Search This Blog

Fixing HDFS issues

fsck command scans all files and directories in HDFS for errors and abnormal conditions.  This has to be run by administrator periodically and also name node runs it and fixes most of the issues periodically.

Below is the command syntax and it needs to be run as hdfs user.

hdfs fsck <path>

We can specify root (/) directory to check for errors on complete HDFS or we can specify directory to check for errors in it.

fsck report contains

Displays under-replicated blocks,over-replicated, mis-replicated and corrupt blocks.

Displays number of total files and directories available in HDFS. 

Default replication factor and available average replication factor .

Number of data nodes and number of racks are also displayed in fsck report.

Finally it displays file system status as healthy or corrupt.

fsck final status needs to be healthy, If it is corrupt it needs to be fixed by either administrator or most of issues will be fixed by name node automatically over a period of time.

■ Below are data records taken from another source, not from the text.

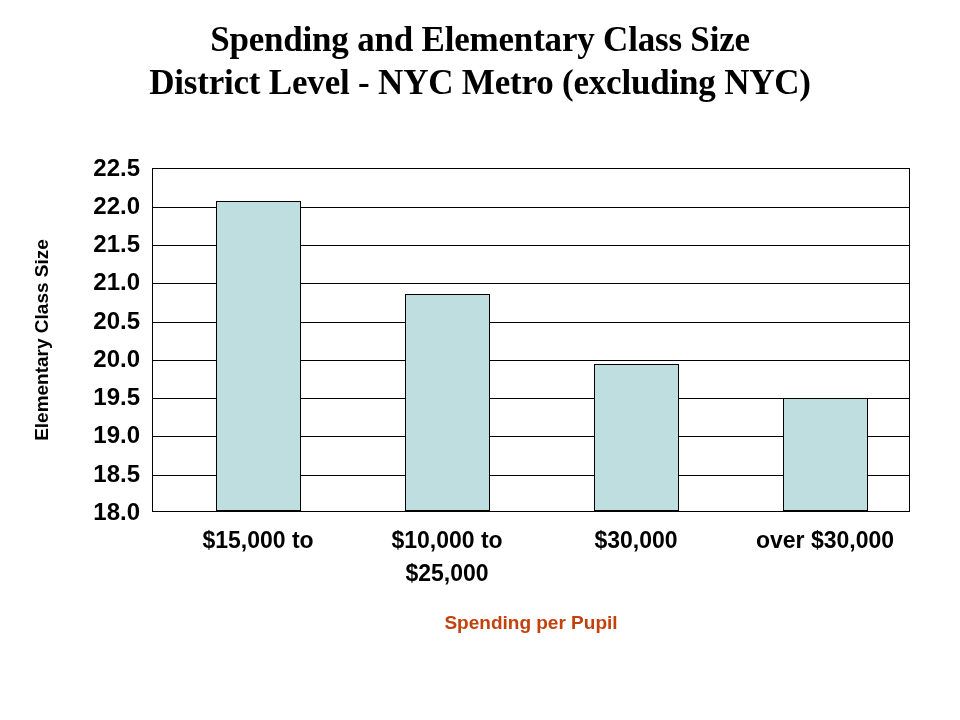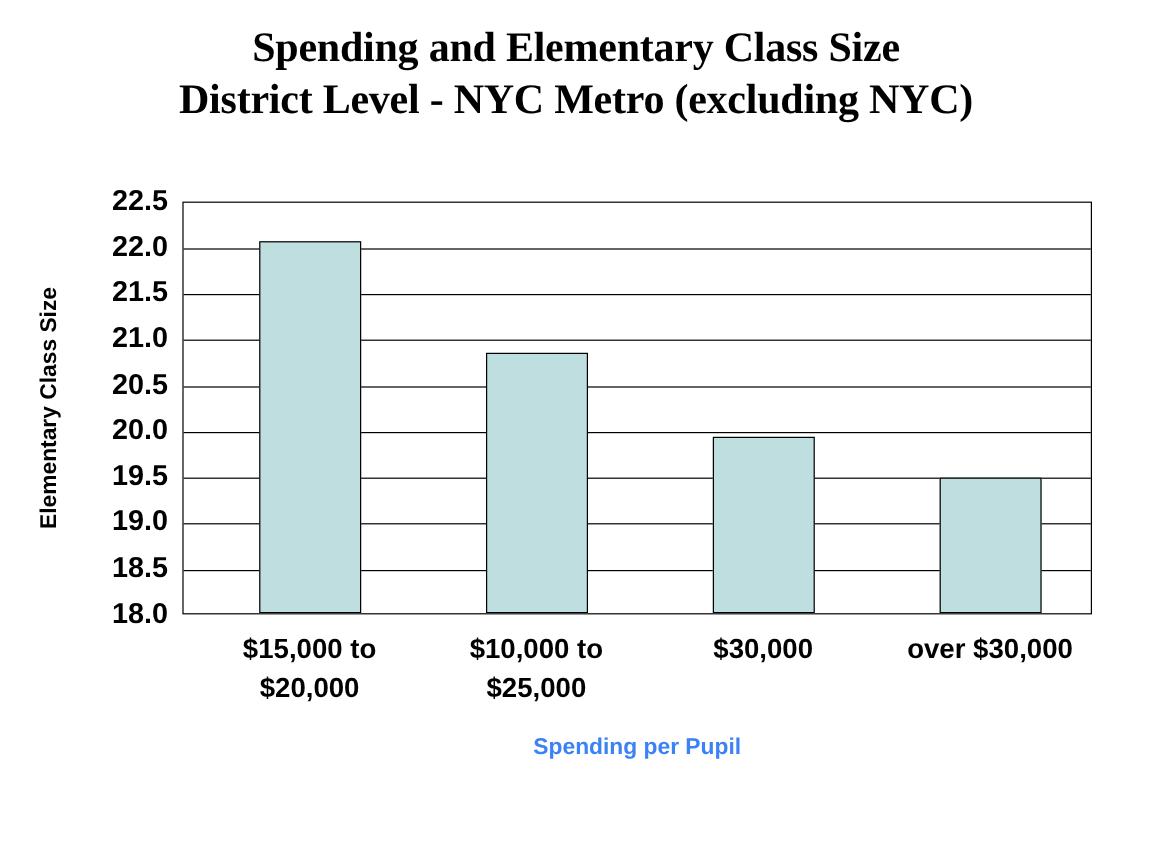--- a/index.html
+++ b/index.html
@@ -120,21 +120,21 @@
     line-height: 1.42;
   }
   .x-title {
     position: absolute;
     left: 152px;
     top: 612px;
     width: 758px;
     text-align: center;
     font-size: 19px;
     font-weight: bold;
-    color: #3b82f6;
+    color: #c2410c;
   }
 </style>
 </head>
 <body>
 
 <div class="slide">
 
   <div class="title-block">
     <div class="title-line">Spending and Elementary Class Size</div>
     <div class="title-line">District Level - NYC Metro (excluding NYC)</div>
@@ -171,21 +171,20 @@
       <div class="bar" style="left: 63px; width: 85px; height: 310px; background: rgb(191, 222, 223); border-color: rgb(0, 0, 0);" title="$15,000 to $20,000: 22.08"></div>
       <div class="bar" style="left: 252px; width: 85px; height: 217px; background: rgb(191, 222, 223); border-color: rgb(0, 0, 0);" title="$20,000 to $25,000: 20.85"></div>
       <div class="bar" style="left: 441px; width: 85px; height: 147px; background: rgb(191, 222, 223); border-color: rgb(0, 0, 0);" title="$25,000 to $30,000: 19.93"></div>
       <div class="bar" style="left: 630px; width: 85px; height: 113px; background: rgb(191, 222, 223); border-color: rgb(0, 0, 0);" title="over $30,000: 19.49"></div>
     </div>
   </div>
 
   <div class="x-labels">
     <div class="x-label" style="left:16px; width:180px;">
       <div>$15,000 to</div>
-      <div>$20,000</div>
     </div>
     <div class="x-label" style="left:205px; width:180px;">
       <div>$10,000 to</div>
       <div>$25,000</div>
     </div>
     <div class="x-label" style="left:394px; width:180px;">
       <div>$30,000</div>
     </div>
     <div class="x-label" style="left:583px; width:180px;">
       <div>over $30,000</div>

Below is sample fsck output.

hdfs fsck /

Total size:    466471737404 B (Total open files size: 27 B)

 Total dirs:    917
 Total files:   2042
 Total symlinks:                0 (Files currently being written: 3)
 Total blocks (validated):      4790 (avg. block size 97384496 B) (Total open file blocks (not validated): 3)
  CORRUPT FILES:        9
  MISSING SIZE:         315800 B
 Minimally replicated blocks:   4781 (99.81211 %)
 Over-replicated blocks:        0 (0.0 %)
 Under-replicated blocks:       4274 (89.227554 %)
 Mis-replicated blocks:         0 (0.0 %)
 Default replication factor:    3
 Average block replication:     2.0885177
 Corrupt blocks:                9
 Missing replicas:              4280 (29.944729 %)
 Number of data-nodes:          3
 Number of racks:               1
FSCK ended at Sun Mar 20 12:52:45 EDT 2016 in 244 milliseconds

The filesystem under path '/' is CORRUPT

under replicated blocks
over replicated blocks

dfs.replication in hdfs-site.xml specifies required number of replicas for a block on cluster. If number of replicas are less than that they are called under replicated blocks. This might happen when data nodes go down. If number of replicas are higher than that they are called over replicated blocks. Over replicated blocks might happen when crashed data nodes come back to normal.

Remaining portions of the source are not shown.